Democratic Del. James Almand said today that he would not introduce this year a bill setting up an agency that could sell tax-exempt bonds to pay for renovations on low-to-moderate-income housing.

"I was afraid that at this point there was a misunderstanding about the legislation that would have done a disservice to the whole idea," said Almand.

The Arlington County Board had voted not to include such legislation in its package of bills requested of the Virginia General Assembly this year, after Republicans argued that Almand's proposal was too similar to a proposal defeated in a referendum in November.

Democrats, now in the majority on the County Board, said they need more time to study the issue. "The board felt it hadn't gone through [the proposal] enough for us to know what we wanted," said Democrat John Milliken.

On Nov. 2, Arlington voters voted 2 to 1 to reject the creation of a Housing and Redevelopment Authority, which opponents argued would be the first step toward creation of public housing in the county. Almand and other Democrats argued that the authority was needed simply as a vehicle to finance renovations for low-to-moderate-income residents, many of whom can no longer afford to live in the county.

After the referendum's defeat, Almand proposed an alternative that he described as much more restrictive and that would explicitly bar public housing. The proposed finance agency, patterned after financing mechanisms that exist elsewhere in Virginia, would also have been more directly accountable to the County Board, he said.

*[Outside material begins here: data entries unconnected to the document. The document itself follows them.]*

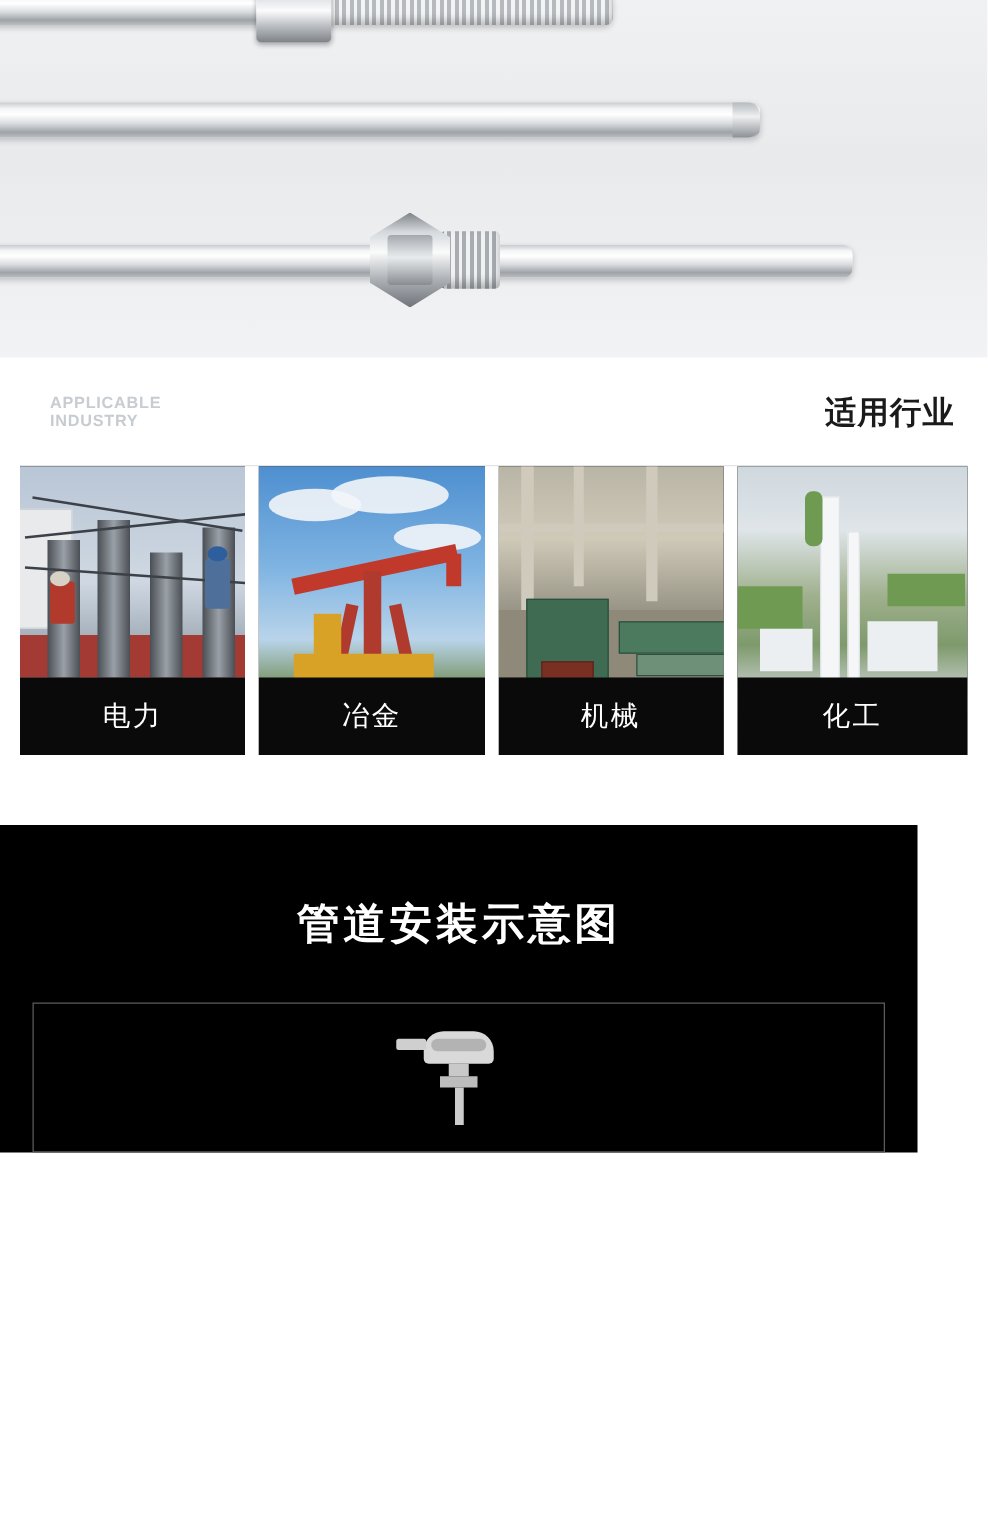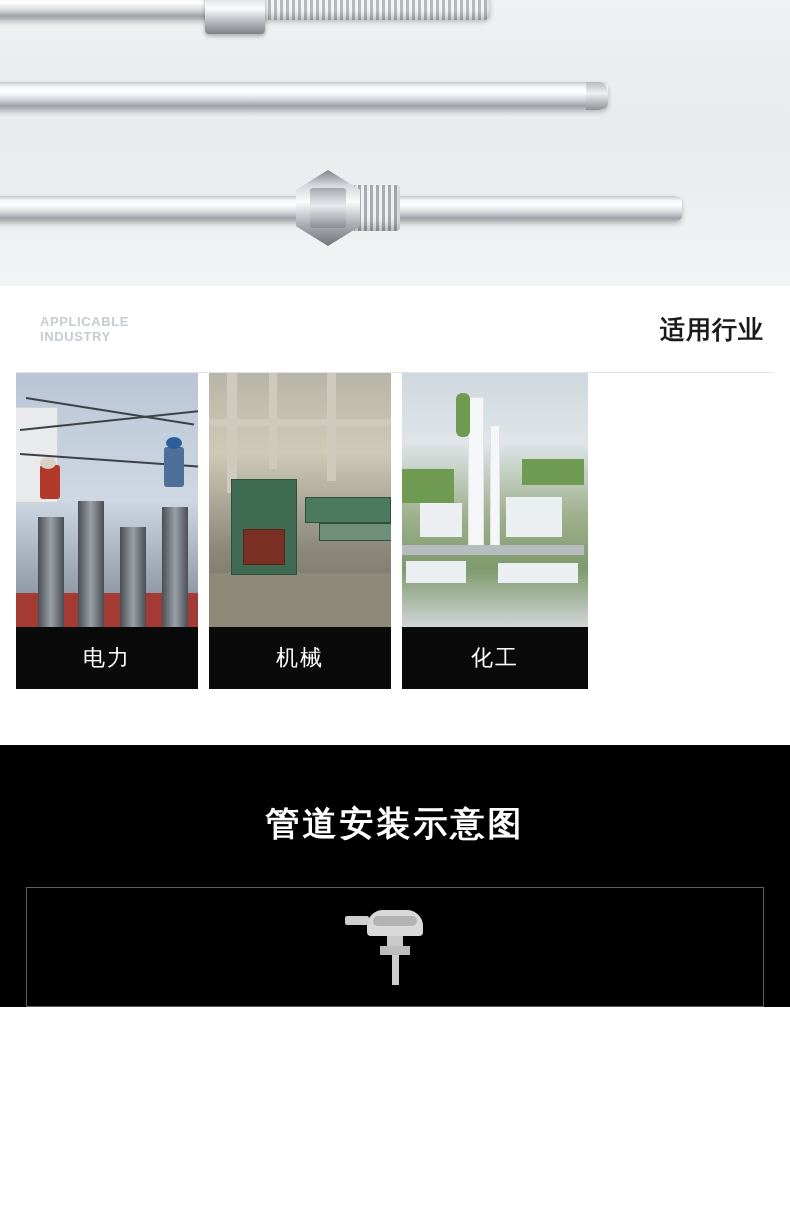"电力" .card { height: 316px -> 231px }
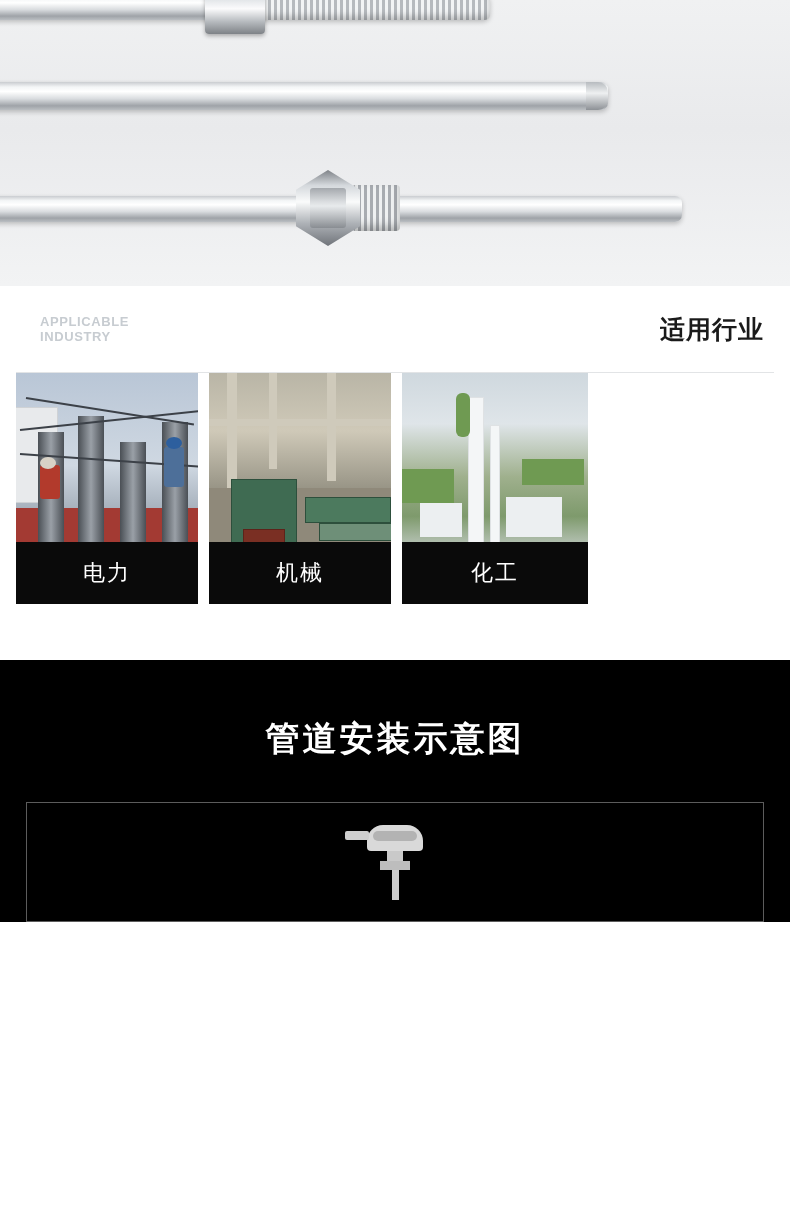"冶金" div.card { html: none -> <div> <div> <div></div> <div></div> <div></div> <div></div> <div></div> <div></div> <div></div> <div></div> <div></div> <div></div> <div></div> </div> <div>冶金</div> </div> }
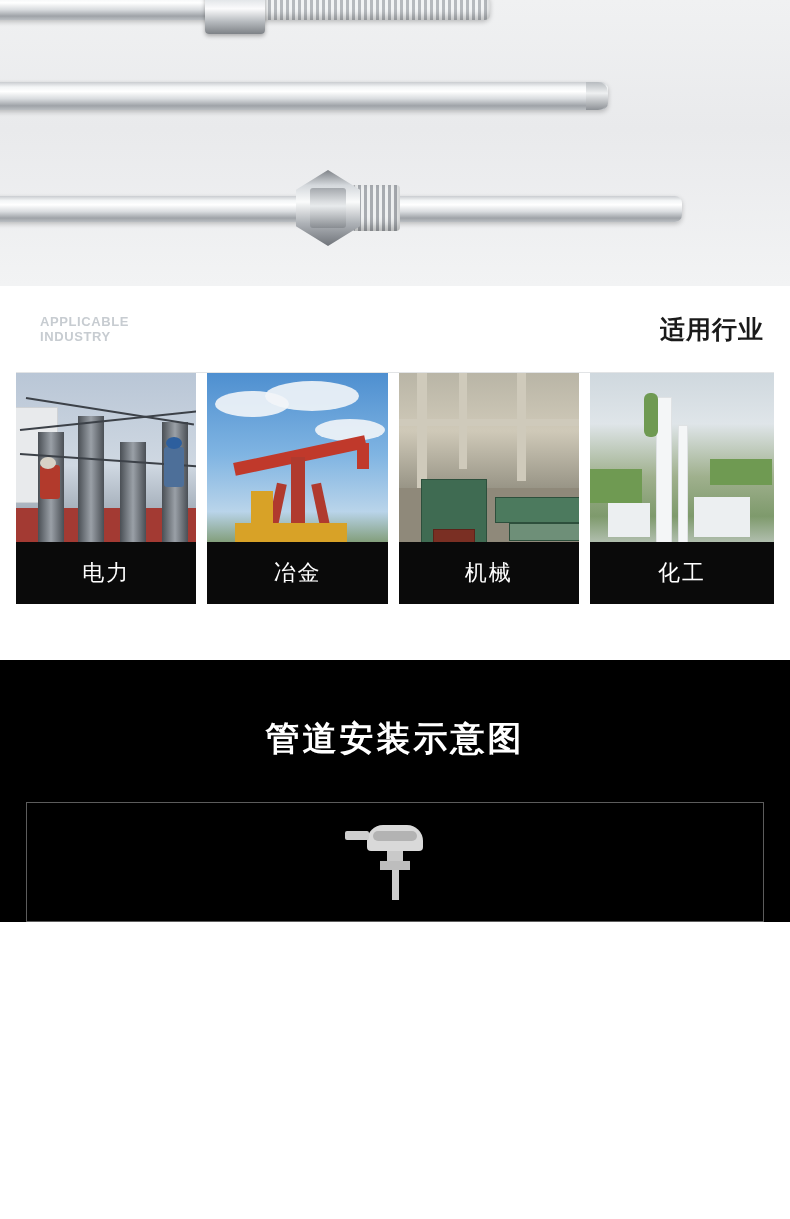"管道安装示意图" .dark { width: 790px -> 734px }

But opponents rallied against the Almand plan, saying it came too soon after the defeat of the proposed housing authority. "What he wanted was overkill in the first place, then to try and end run it--I was surprised to see him pushing that right away," said Republican County Board member Walter Frankland.

Today, Frankland welcomed Almand's decision not to pursue the legislation this year. "He saw the political handwriting on the wall," said Frankland. "He recognizes he probably made a mistake."

Almand said he hopes the County Board will continue to study the various options for low-interest financing for housing renovations, either through a separate agency or with existing industrial revenue bonds.